Thanks all- appreciate the support!!!

many big names in the top spots, and throughout- Coates is ON some pigs!

I havent slept in 36 hours- troll motor went down at 1- I killed 2 fish on my return run by improper methods  -just back from rush hour after gettn fixes complete.

I'm fishn' a stretch of spots along a 30 mile run. Only got to 6 of 12 today. I planned to hopefully save my best for last if make the cut and just shoot for 17lbs each day on the milk run of spots. BUT I watched my coangler launch and loose 4 fish 4-6lbs on the run that almost exclusively doesnt give up big ones.(shoulda never gave him those worms!!!  ) I FEEL GREAT!!!!

Huge thanks to Vic's support staff and Minn Kota gettn' me back together quickly today- I'm just shootn for that 20th spot!

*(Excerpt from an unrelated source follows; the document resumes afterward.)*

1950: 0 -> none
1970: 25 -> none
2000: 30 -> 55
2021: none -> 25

Weights ZEROED on day 3!

Thanks again- GET EM!!!

nip
www.dobass.com


----------



## TheSonicMarauder (Mar 9, 2006)

with you fishing these big tournys... im startin to wonder why you even bother with the dinky little hodgson tournys  j/p... good luck from one raven to another


----------



## liquidsoap (Oct 22, 2005)

Good Job Nip, I knew your Co angler I played on his son baseball team a while back. Hes a really nice guy and a great fisherman. Keep up the good work, hopefully I am on my way to becoming an excellent bass fisherman as you are. Lots of great weights brought in.....


----------



## Big Daddy (Apr 6, 2004)

Great job, guys... The guy I prefished with is in 62nd place. I'm just glad he caught something.. This is only the second time he's fished Erie.. He only had 3 fish for a little more than 9 lb... If he could have caught a limit of fish teh size class we caught, he'd be between 15 and 20 lb... His name is Nick Gainey... Good guy.

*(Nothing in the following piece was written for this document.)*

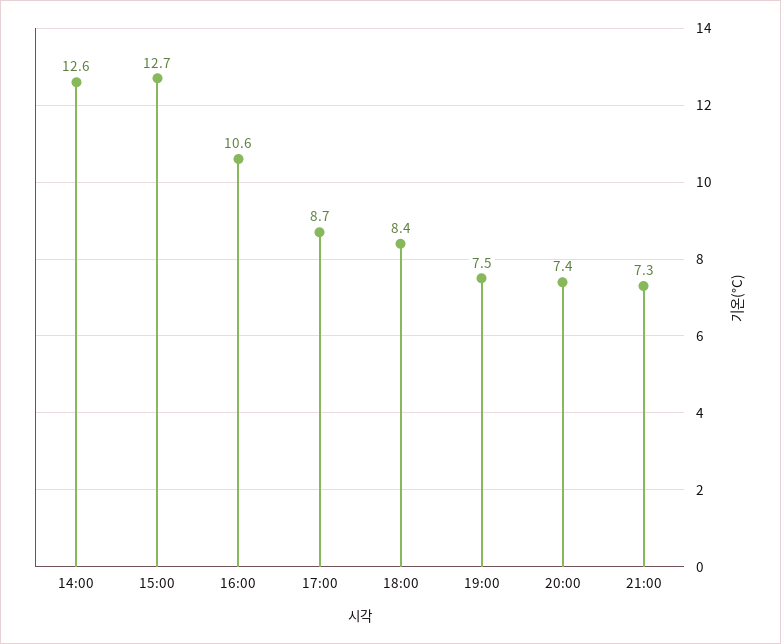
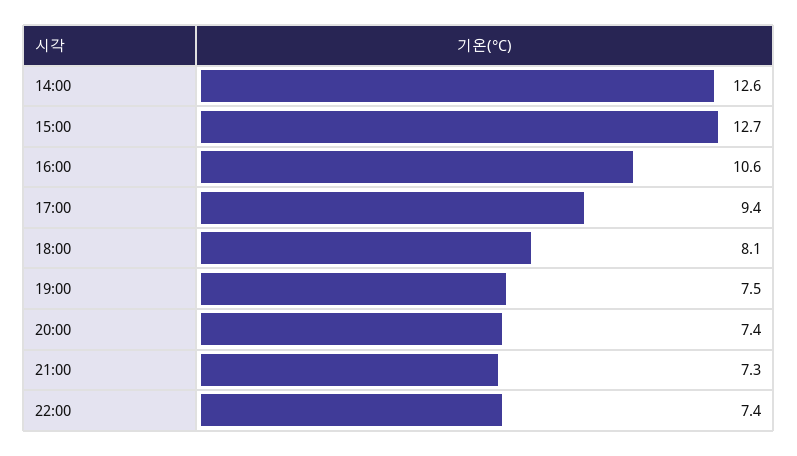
17:00: 8.7 -> 9.4
18:00: 8.4 -> 8.1
22:00: none -> 7.4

Anyway, congrats to all the Ohio guys representing the home state!


----------



## freyedknot (Apr 10, 2004)

looks like good weather for it,not at all like last year. be safe out there.


----------



## freyedknot (Apr 10, 2004)

curious??? i only saw 3 pro's from ohio??


----------



## TheSonicMarauder (Mar 9, 2006)

then look harder.... theres more then 3 on the pro list


----------



## fishin4five (Dec 2, 2005)

Your Minnkota went out on you?!? Big surpise. Is that another 101 lb thrust you have on the front?

Who else has had problems with there larger Minnkota motors?

My 101 went out on me while fishing midwest nationals on kentucky/barkley last fall. Second time that motor took a dump in its 1st year! Actually within 7 months of being purchased.

That's what they get for getting cheap and expanding their supply base to new suppliers. I'm glad those motors have a long warranty. 

Alright, I'm done. Haven't gone a good rant in a while.

Can't wait to see the weighin. Nip is weighing at 4!


----------



## fishin4five (Dec 2, 2005)

Alright. Time to eat crow.

The Minn Kota and Optima batteries saved the day after the Opti took a dump. They got me back to the ramps in time for weighin from half way down Mosquito...with some time and power to spare.

So I guess they arent so bad afterall! I haven't had any problems since Vic's fixed me up when I got back from Kentucky Lake last fall.

Now if only I could remember to charge my cranking battery!


----------